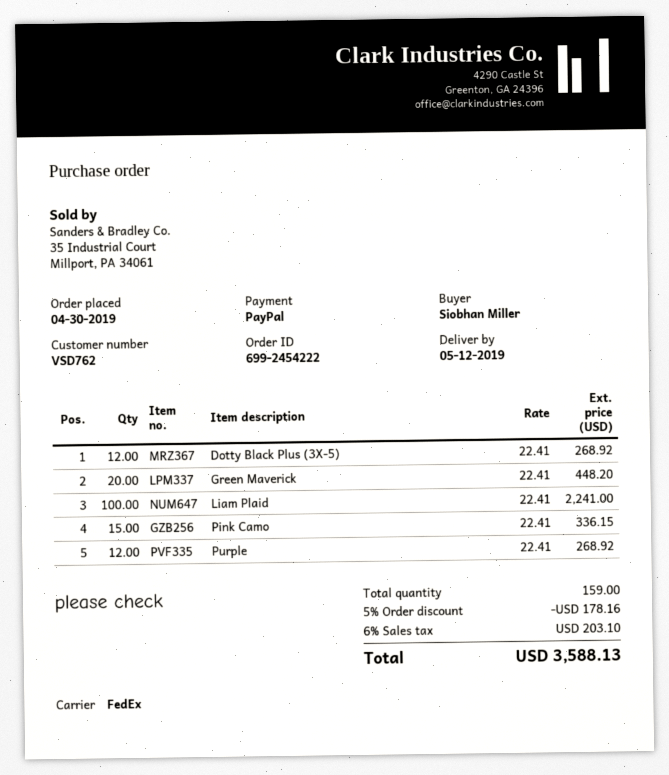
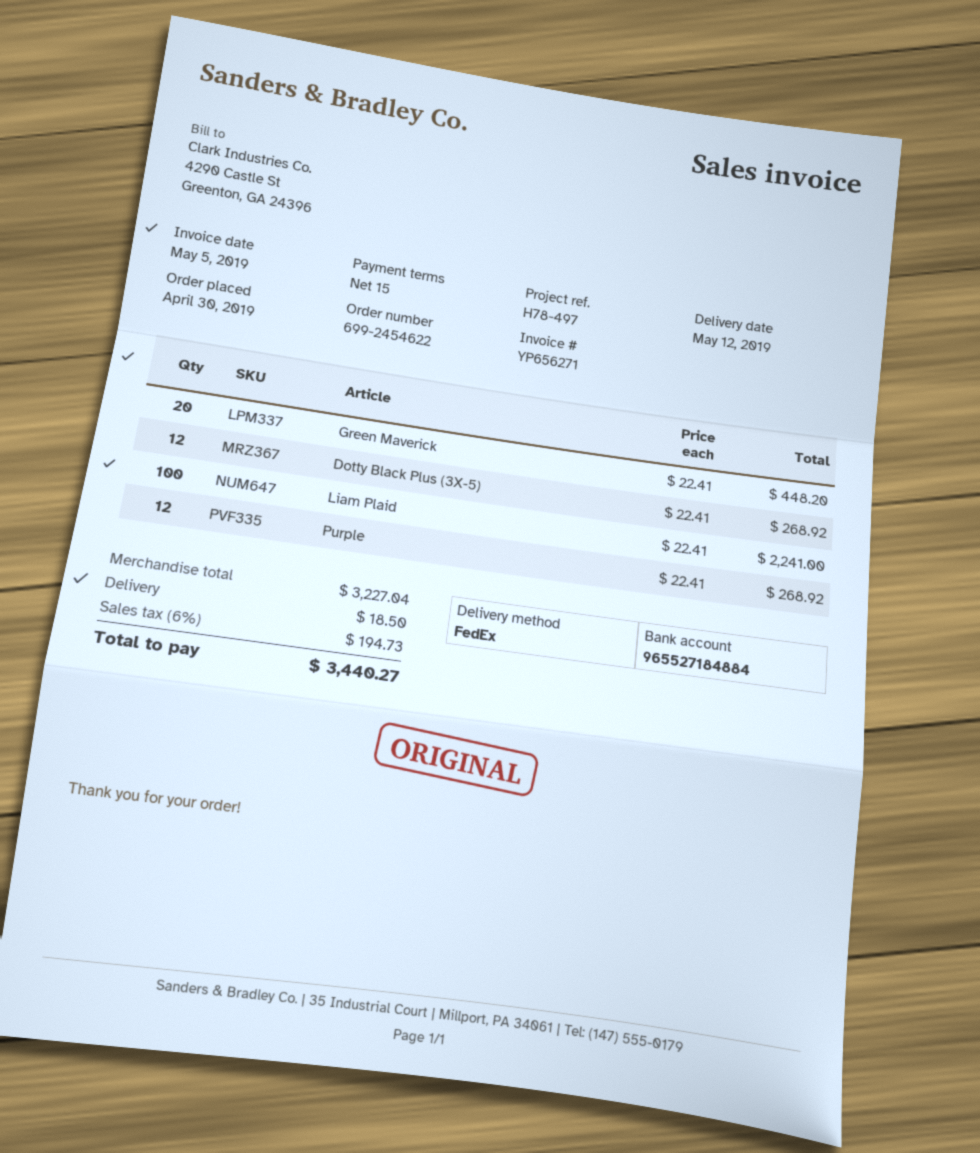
order number: 699-2454222 -> 699-2454622
Pink Camo: 15 x 22.41 = 336.15 -> none
discount: 5% = 178.16 -> none
shipping: none -> 18.50
tax: 6% = 203.10 -> 6% = 194.73
total: 3588.13 -> 3440.27

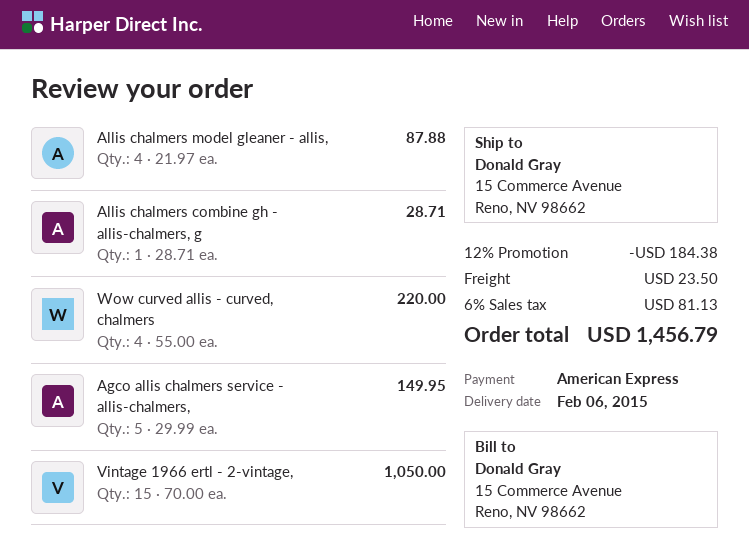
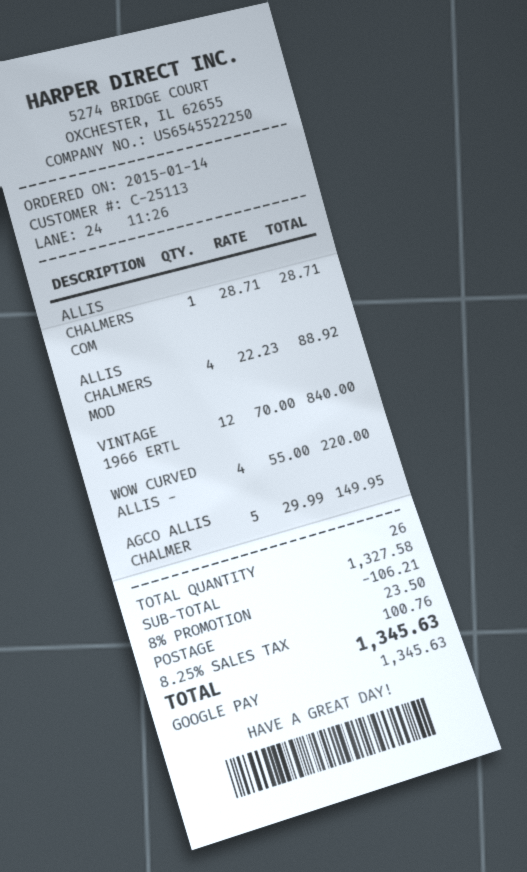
payment method: American Express -> Google Pay
Allis chalmers model gleaner - allis,: 4 x 21.97 = 87.88 -> 4 x 22.23 = 88.92
Vintage 1966 ertl - 2-vintage,: 15 x 70.00 = 1050.00 -> 12 x 70.00 = 840.00
discount: 12% = 184.38 -> 8% = 106.21
tax: 6% = 81.13 -> 8.25% = 100.76
total: 1456.79 -> 1345.63

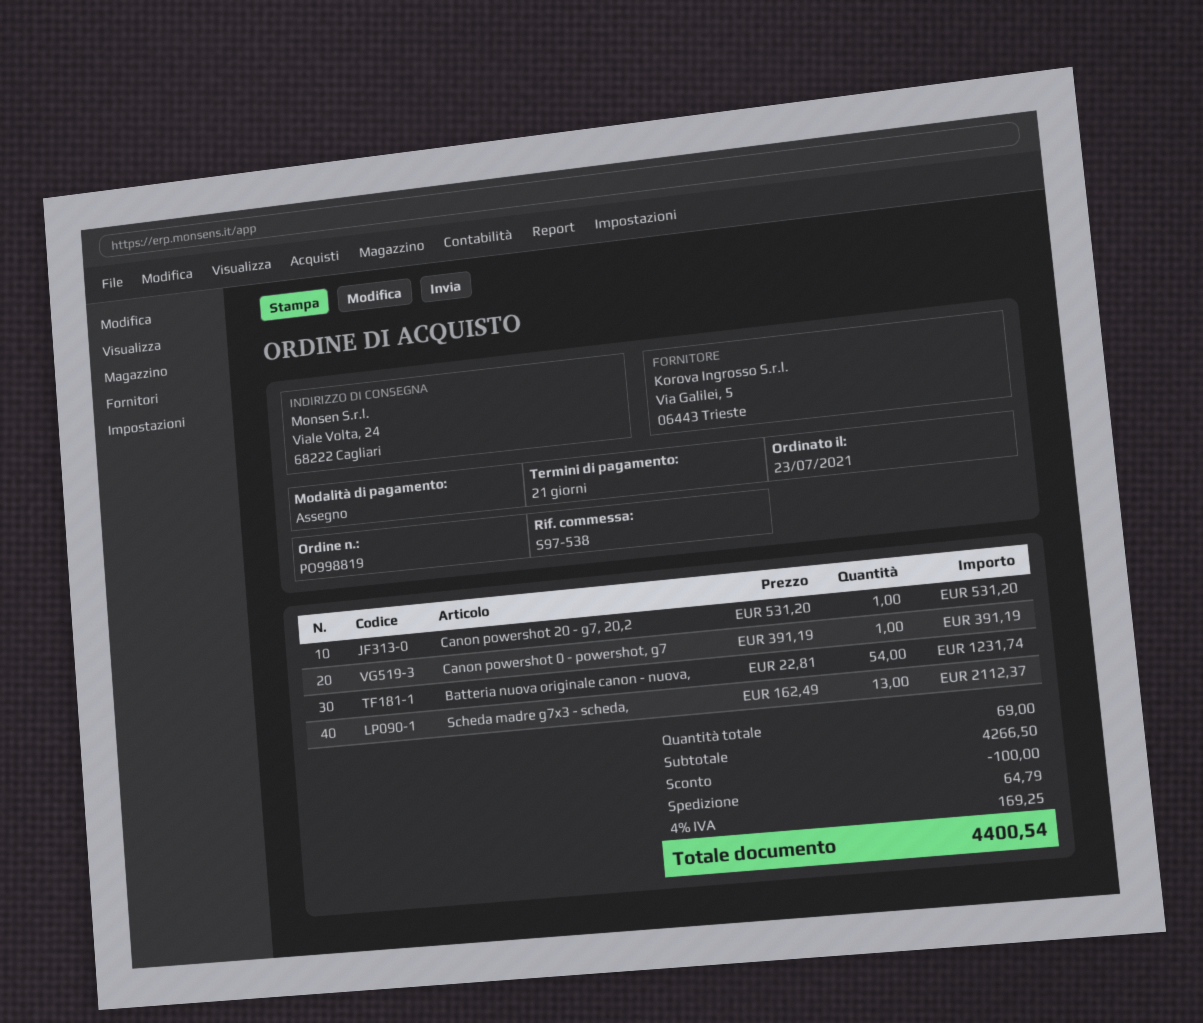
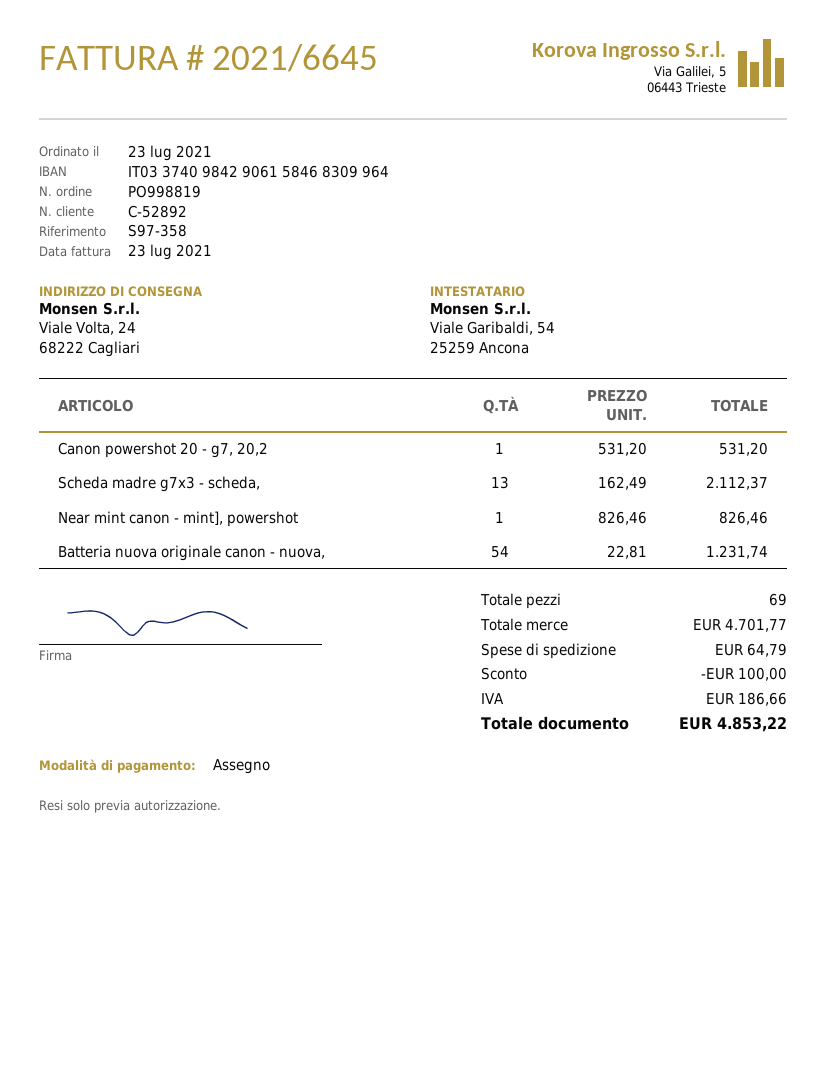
reference: S97-538 -> S97-358
Canon powershot 0 - powershot, g7: 1 x 391.19 = 391.19 -> none
Near mint canon - mint], powershot: none -> 1 x 826.46 = 826.46
subtotal: 4266.50 -> 4701.77
tax: 169.25 -> 186.66
total: 4400.54 -> 4853.22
....
_ASSIGNMENT_
The lines holding the word "discount" are the answer. Pull them out of the records and copy them.

_PROBLEM SOLUTION_
discount: 5% = 178.16 -> none
discount: 12% = 184.38 -> 8% = 106.21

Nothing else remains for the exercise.